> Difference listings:

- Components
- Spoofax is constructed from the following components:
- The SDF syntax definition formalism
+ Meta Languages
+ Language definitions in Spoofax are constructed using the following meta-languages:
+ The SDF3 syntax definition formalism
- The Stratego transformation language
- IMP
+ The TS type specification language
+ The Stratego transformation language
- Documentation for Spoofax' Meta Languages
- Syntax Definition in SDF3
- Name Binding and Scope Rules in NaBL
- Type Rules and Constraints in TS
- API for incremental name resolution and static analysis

...

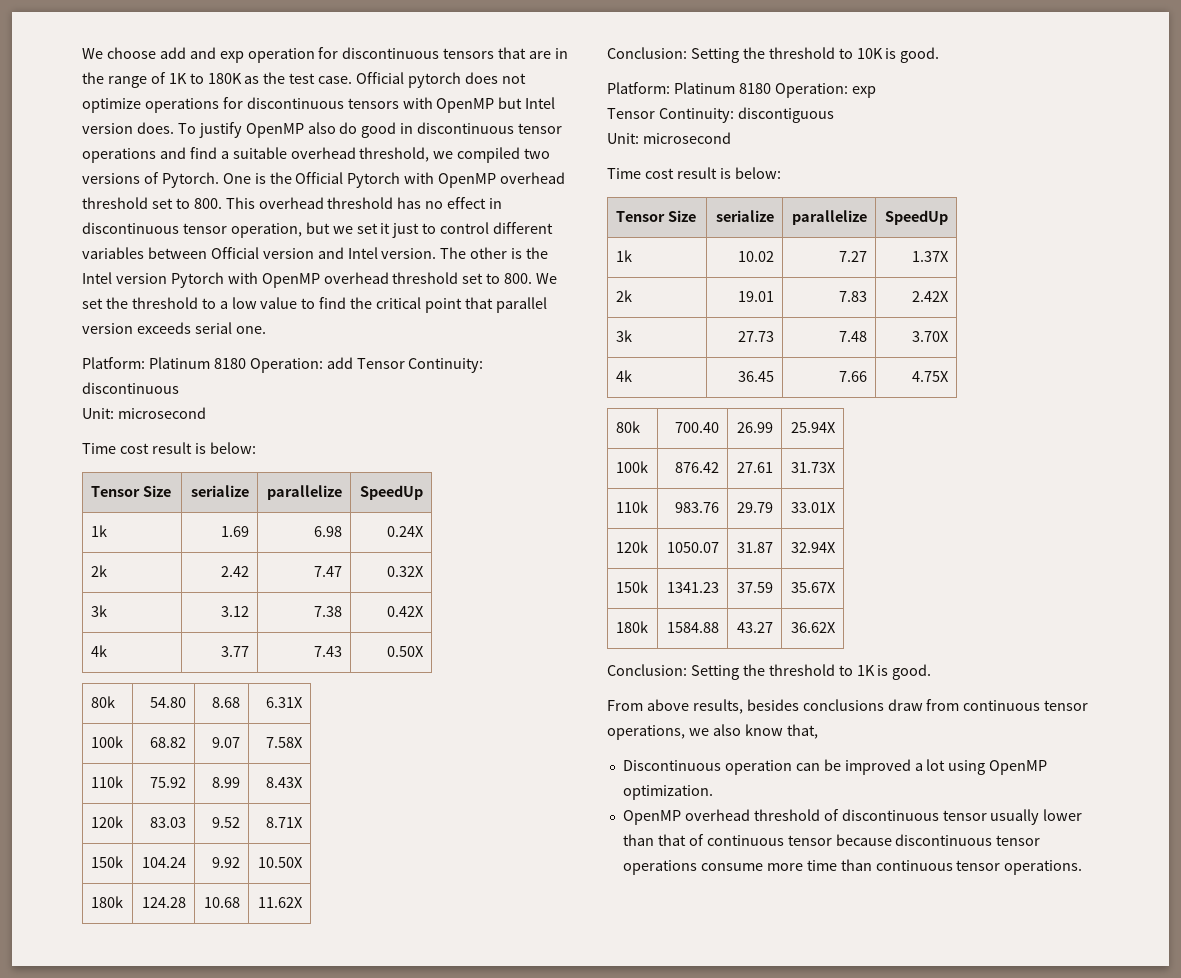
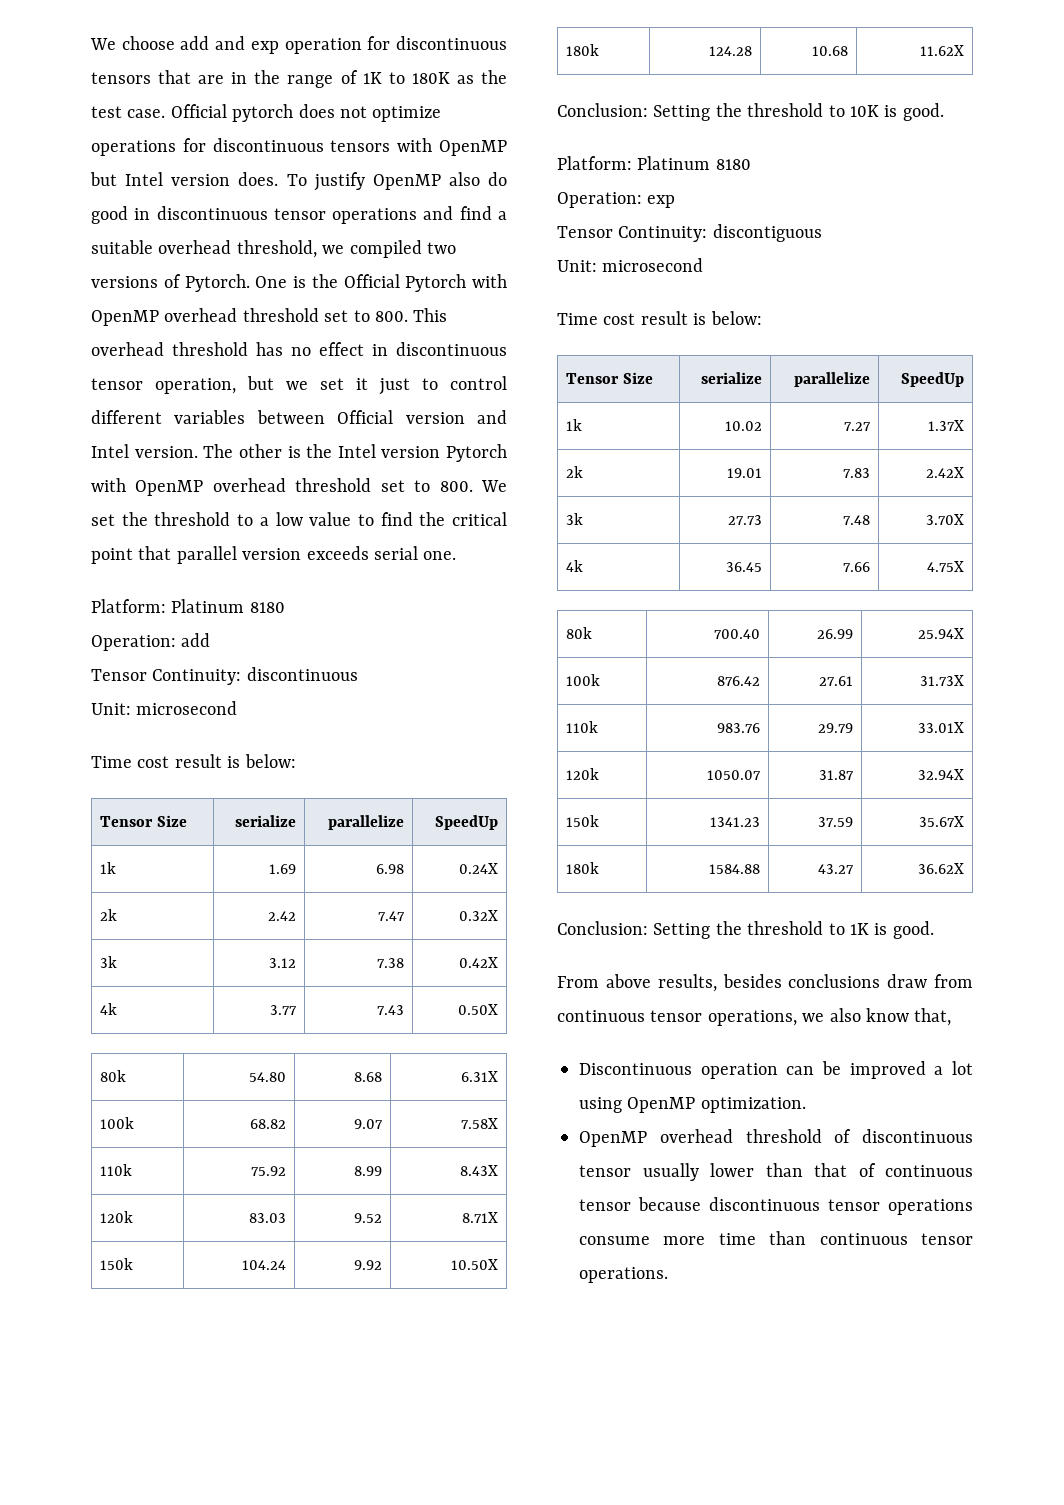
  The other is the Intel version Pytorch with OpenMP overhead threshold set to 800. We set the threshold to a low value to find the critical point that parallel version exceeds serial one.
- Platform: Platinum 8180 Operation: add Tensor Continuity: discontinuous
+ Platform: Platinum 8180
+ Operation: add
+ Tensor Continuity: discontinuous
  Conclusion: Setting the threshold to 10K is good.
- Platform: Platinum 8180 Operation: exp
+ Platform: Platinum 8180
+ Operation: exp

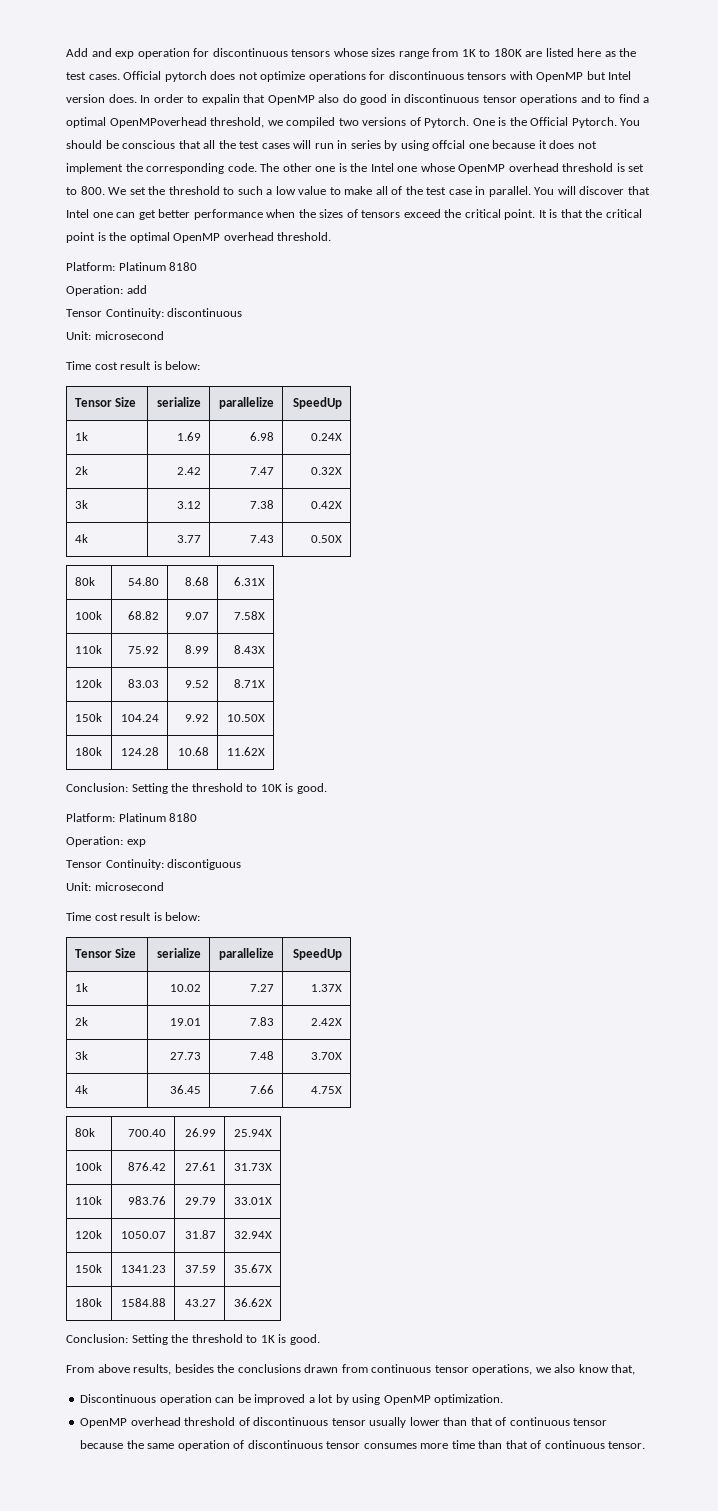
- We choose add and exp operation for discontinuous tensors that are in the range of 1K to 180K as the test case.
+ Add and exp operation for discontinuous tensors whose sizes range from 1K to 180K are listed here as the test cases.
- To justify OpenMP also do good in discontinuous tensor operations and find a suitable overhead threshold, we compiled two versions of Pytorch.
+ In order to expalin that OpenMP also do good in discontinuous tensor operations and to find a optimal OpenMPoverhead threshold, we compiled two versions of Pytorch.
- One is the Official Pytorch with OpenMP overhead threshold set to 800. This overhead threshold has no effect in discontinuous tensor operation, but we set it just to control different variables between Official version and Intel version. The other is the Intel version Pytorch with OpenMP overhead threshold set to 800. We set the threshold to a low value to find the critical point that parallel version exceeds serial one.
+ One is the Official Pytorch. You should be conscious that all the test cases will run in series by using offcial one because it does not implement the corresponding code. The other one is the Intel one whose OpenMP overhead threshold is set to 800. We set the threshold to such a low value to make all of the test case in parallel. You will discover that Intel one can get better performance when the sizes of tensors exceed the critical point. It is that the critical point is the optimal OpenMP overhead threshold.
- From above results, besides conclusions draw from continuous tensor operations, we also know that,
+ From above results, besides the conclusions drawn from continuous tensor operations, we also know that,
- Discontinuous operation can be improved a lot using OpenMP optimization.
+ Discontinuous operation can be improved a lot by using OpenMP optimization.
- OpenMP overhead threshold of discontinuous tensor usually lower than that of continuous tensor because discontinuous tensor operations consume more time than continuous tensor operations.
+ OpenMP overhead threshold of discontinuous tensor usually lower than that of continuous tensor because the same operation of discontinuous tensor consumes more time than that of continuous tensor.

> Task to complete: Write out the lines above from the one with "Conclusion: Setting the" through the one with "- One is the", ends included, exactly; no picture goes in.

> Answer to this problem:
  Conclusion: Setting the threshold to 10K is good.
- Platform: Platinum 8180 Operation: exp
+ Platform: Platinum 8180
+ Operation: exp

- We choose add and exp operation for discontinuous tensors that are in the range of 1K to 180K as the test case.
+ Add and exp operation for discontinuous tensors whose sizes range from 1K to 180K are listed here as the test cases.
- To justify OpenMP also do good in discontinuous tensor operations and find a suitable overhead threshold, we compiled two versions of Pytorch.
+ In order to expalin that OpenMP also do good in discontinuous tensor operations and to find a optimal OpenMPoverhead threshold, we compiled two versions of Pytorch.
- One is the Official Pytorch with OpenMP overhead threshold set to 800. This overhead threshold has no effect in discontinuous tensor operation, but we set it just to control different variables between Official version and Intel version. The other is the Intel version Pytorch with OpenMP overhead threshold set to 800. We set the threshold to a low value to find the critical point that parallel version exceeds serial one.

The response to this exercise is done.